- Task requirements
Return exactly, please, the lines from the one containing "font-weight: bold;" to the last line of the entries below, and nothing else, leaving pictures out.

====== Material provided ======

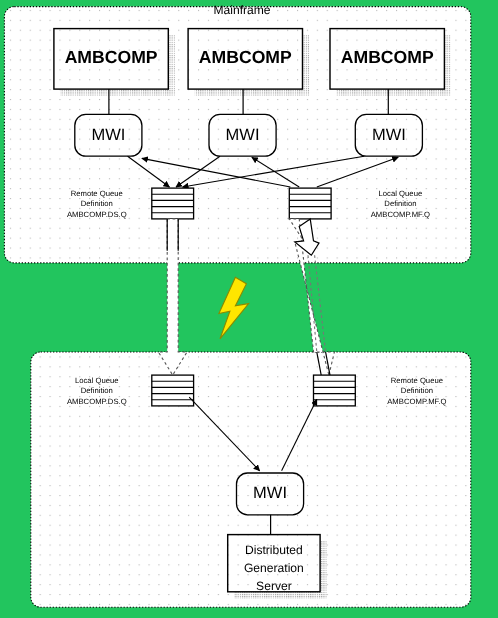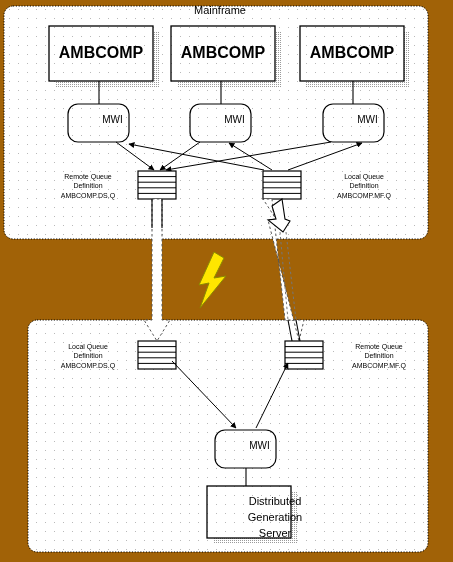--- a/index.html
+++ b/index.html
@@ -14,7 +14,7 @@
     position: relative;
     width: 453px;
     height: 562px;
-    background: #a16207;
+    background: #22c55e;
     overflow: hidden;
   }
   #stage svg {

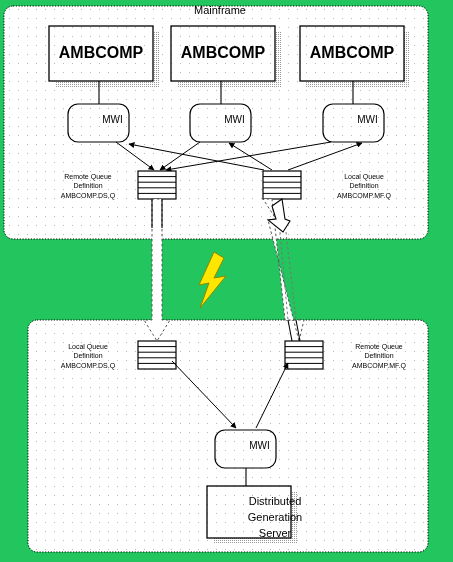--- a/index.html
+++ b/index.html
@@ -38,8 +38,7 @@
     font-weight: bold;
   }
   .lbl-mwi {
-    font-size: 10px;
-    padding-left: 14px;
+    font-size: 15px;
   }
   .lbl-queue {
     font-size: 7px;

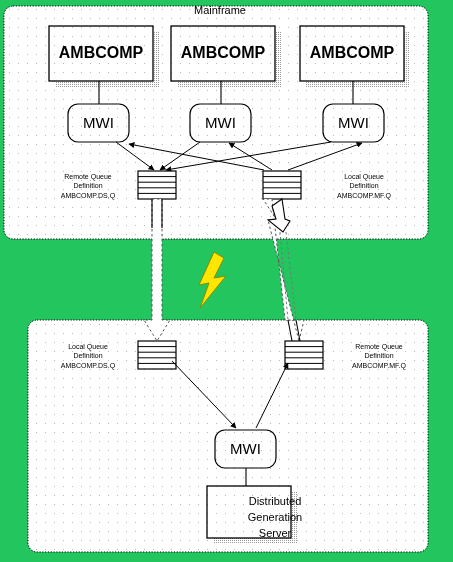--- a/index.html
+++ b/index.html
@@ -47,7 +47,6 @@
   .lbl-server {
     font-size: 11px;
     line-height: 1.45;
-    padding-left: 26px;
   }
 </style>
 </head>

======

- Solution to this exercise
     font-weight: bold;
   }
   .lbl-mwi {
-    font-size: 10px;
-    padding-left: 14px;
+    font-size: 15px;
   }
   .lbl-queue {
     font-size: 7px;

--- a/index.html
+++ b/index.html
@@ -47,7 +47,6 @@
   .lbl-server {
     font-size: 11px;
     line-height: 1.45;
-    padding-left: 26px;
   }
 </style>
 </head>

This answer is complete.